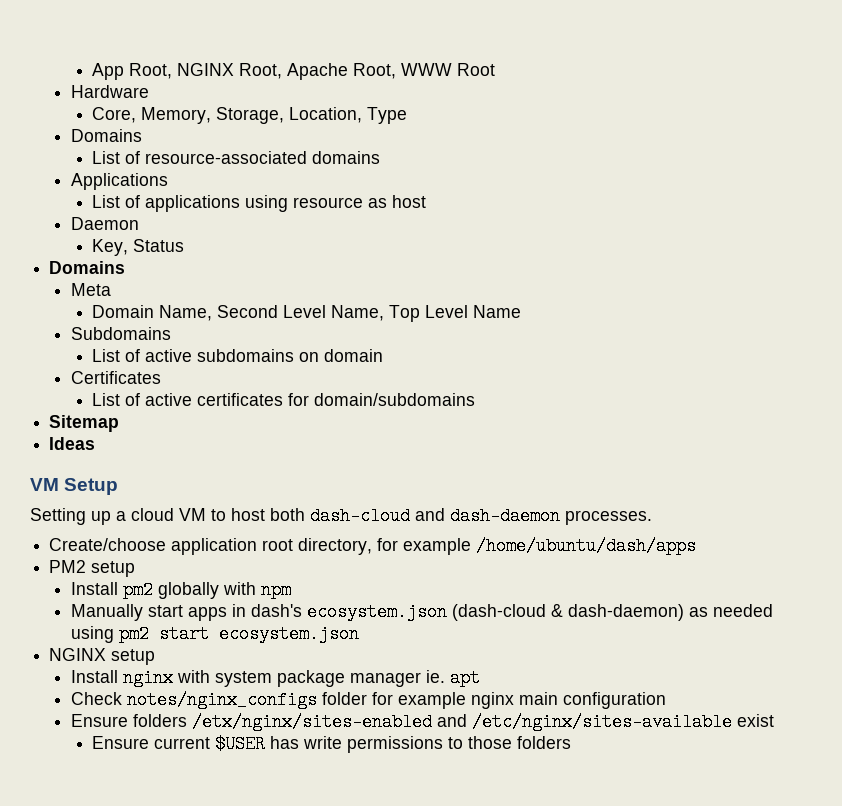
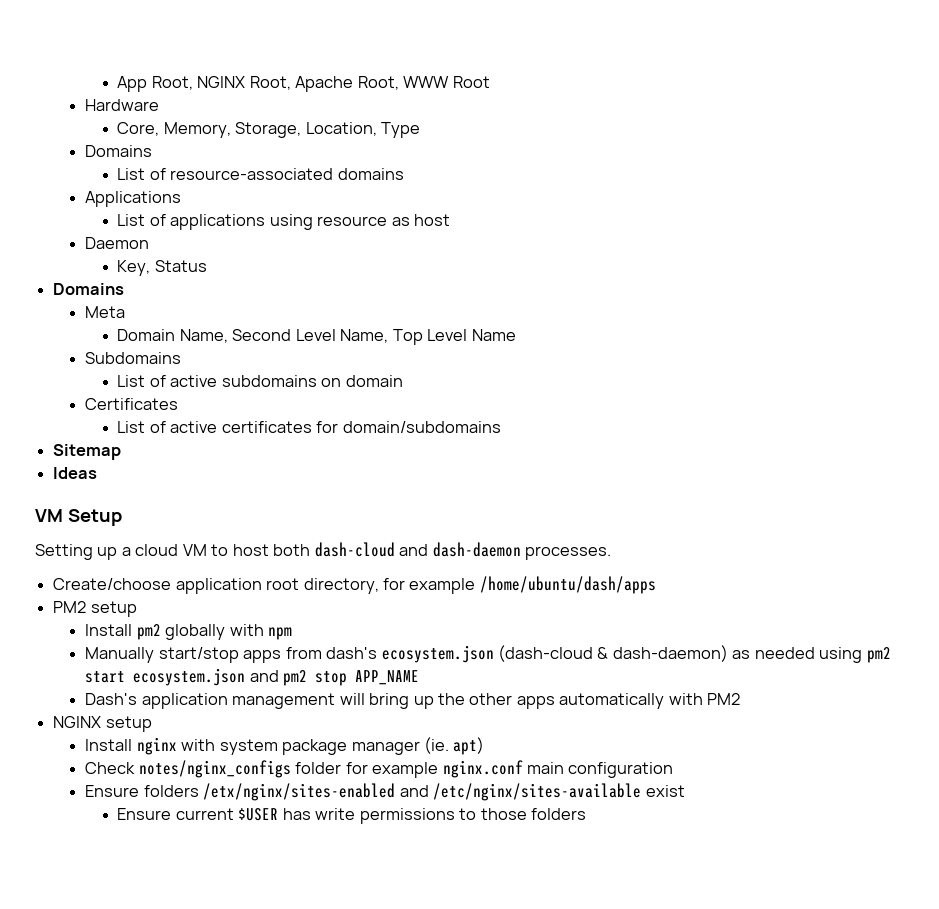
[147,604,246,621] start apps in -> [158,647,322,663] start/stop apps from
(359, 634) none -> [249,670,420,686] [85,693,741,709] and pm2 stop APP_NAME // Dash's application management will bring up the other apps automatically with PM2
[425,669,480,687] ie. apt -> [423,737,485,755] (ie. apt)
[470,692,514,709] nginx -> [442,760,523,778] nginx.conf

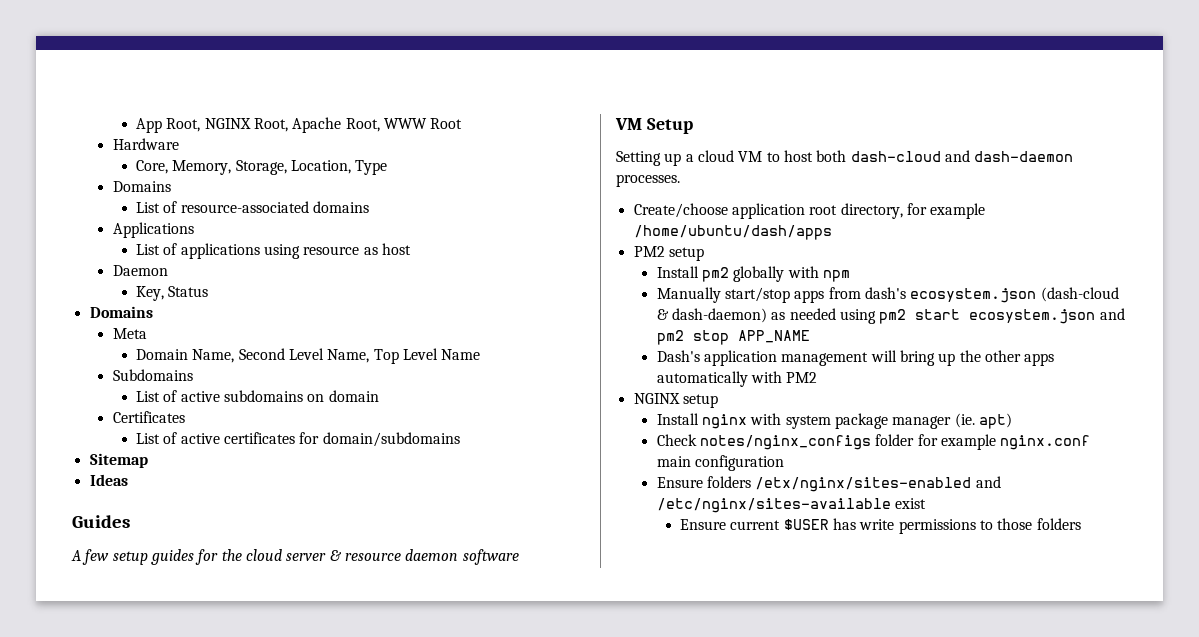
(98, 473) none -> [72,515,130,528] [71,549,519,565] // Guides // A few setup guides for the cloud server & resource daemon software

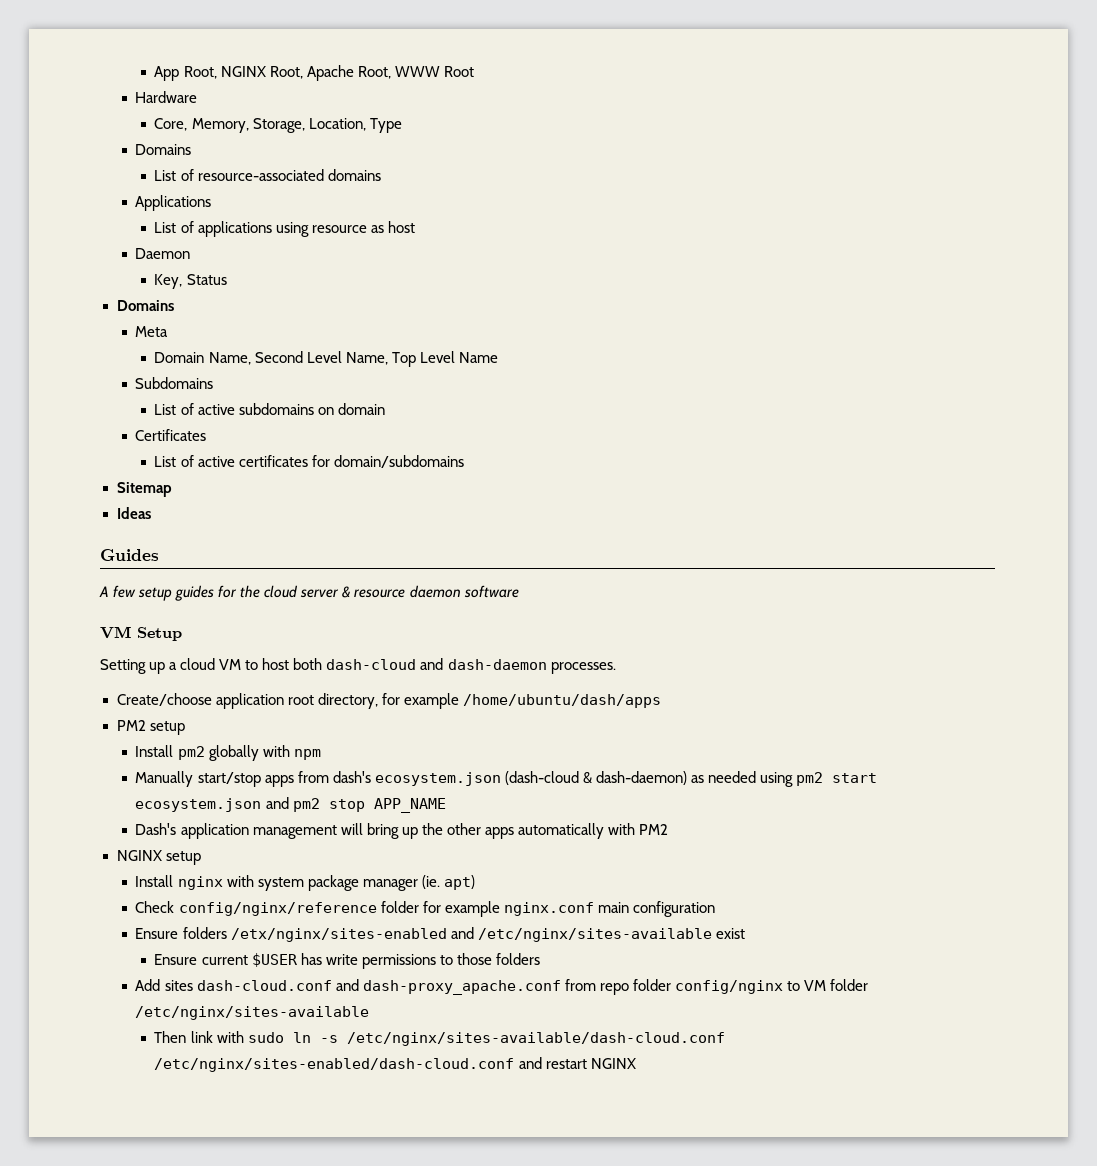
[700,435,872,450] notes/nginx_configs -> [178,902,377,916] config/nginx/reference
(1081, 524) none -> [135,979,869,995] [135,1006,370,1020] [154,1031,725,1046] [154,1057,636,1072] // Add sites dash-cloud.conf and dash-proxy_apache.conf from repo folder config/nginx to VM folder /etc/nginx/sites-available // Then link with sudo ln -s /etc/nginx/sites-available/dash-cloud.conf /etc/nginx/sites-enabled/dash-cloud.conf and restart NGINX

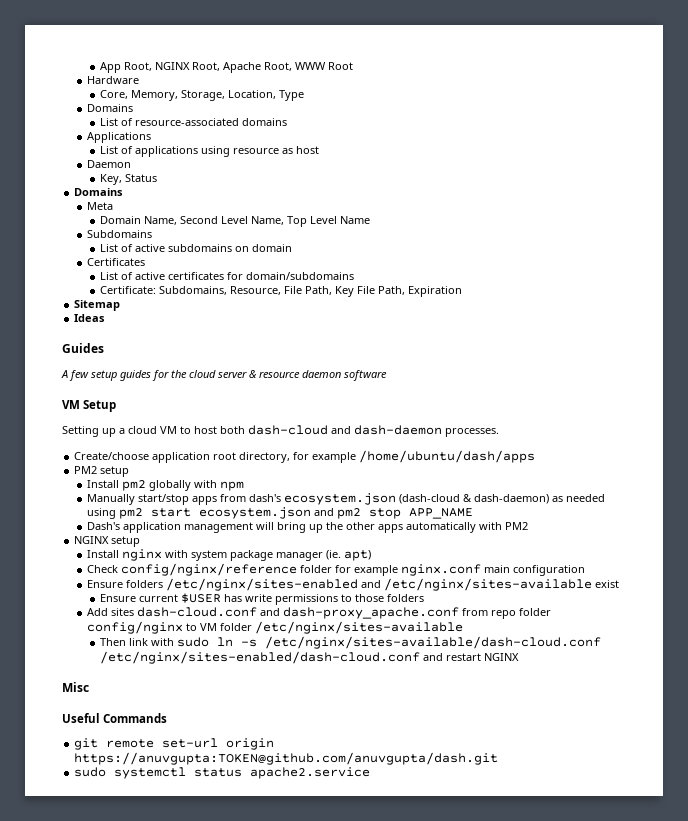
(464, 461) none -> [99,286,462,297] // Certificate: Subdomains, Resource, File Path, Key File Path, Expiration
[230,928,447,942] /etx/nginx/sites-enabled -> [166,578,359,591] /etc/nginx/sites-enabled
(636, 1063) none -> [62,682,89,692] [62,713,168,723] [74,738,275,750] [74,752,499,765] [74,767,371,779] // Misc // Useful Commands // git remote set-url origin https://anuvgupta:TOKEN@github.com/anuvgupta/dash.git // sudo systemctl status apache2.service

--

Lines from the one that holds "[470,692,514,709] nginx ->" through the final line of the material are to be duplicated exactly; no pictures belong in the copy.

### Exercise response
[470,692,514,709] nginx -> [442,760,523,778] nginx.conf

(98, 473) none -> [72,515,130,528] [71,549,519,565] // Guides // A few setup guides for the cloud server & resource daemon software

[700,435,872,450] notes/nginx_configs -> [178,902,377,916] config/nginx/reference
(1081, 524) none -> [135,979,869,995] [135,1006,370,1020] [154,1031,725,1046] [154,1057,636,1072] // Add sites dash-cloud.conf and dash-proxy_apache.conf from repo folder config/nginx to VM folder /etc/nginx/sites-available // Then link with sudo ln -s /etc/nginx/sites-available/dash-cloud.conf /etc/nginx/sites-enabled/dash-cloud.conf and restart NGINX

(464, 461) none -> [99,286,462,297] // Certificate: Subdomains, Resource, File Path, Key File Path, Expiration
[230,928,447,942] /etx/nginx/sites-enabled -> [166,578,359,591] /etc/nginx/sites-enabled
(636, 1063) none -> [62,682,89,692] [62,713,168,723] [74,738,275,750] [74,752,499,765] [74,767,371,779] // Misc // Useful Commands // git remote set-url origin https://anuvgupta:TOKEN@github.com/anuvgupta/dash.git // sudo systemctl status apache2.service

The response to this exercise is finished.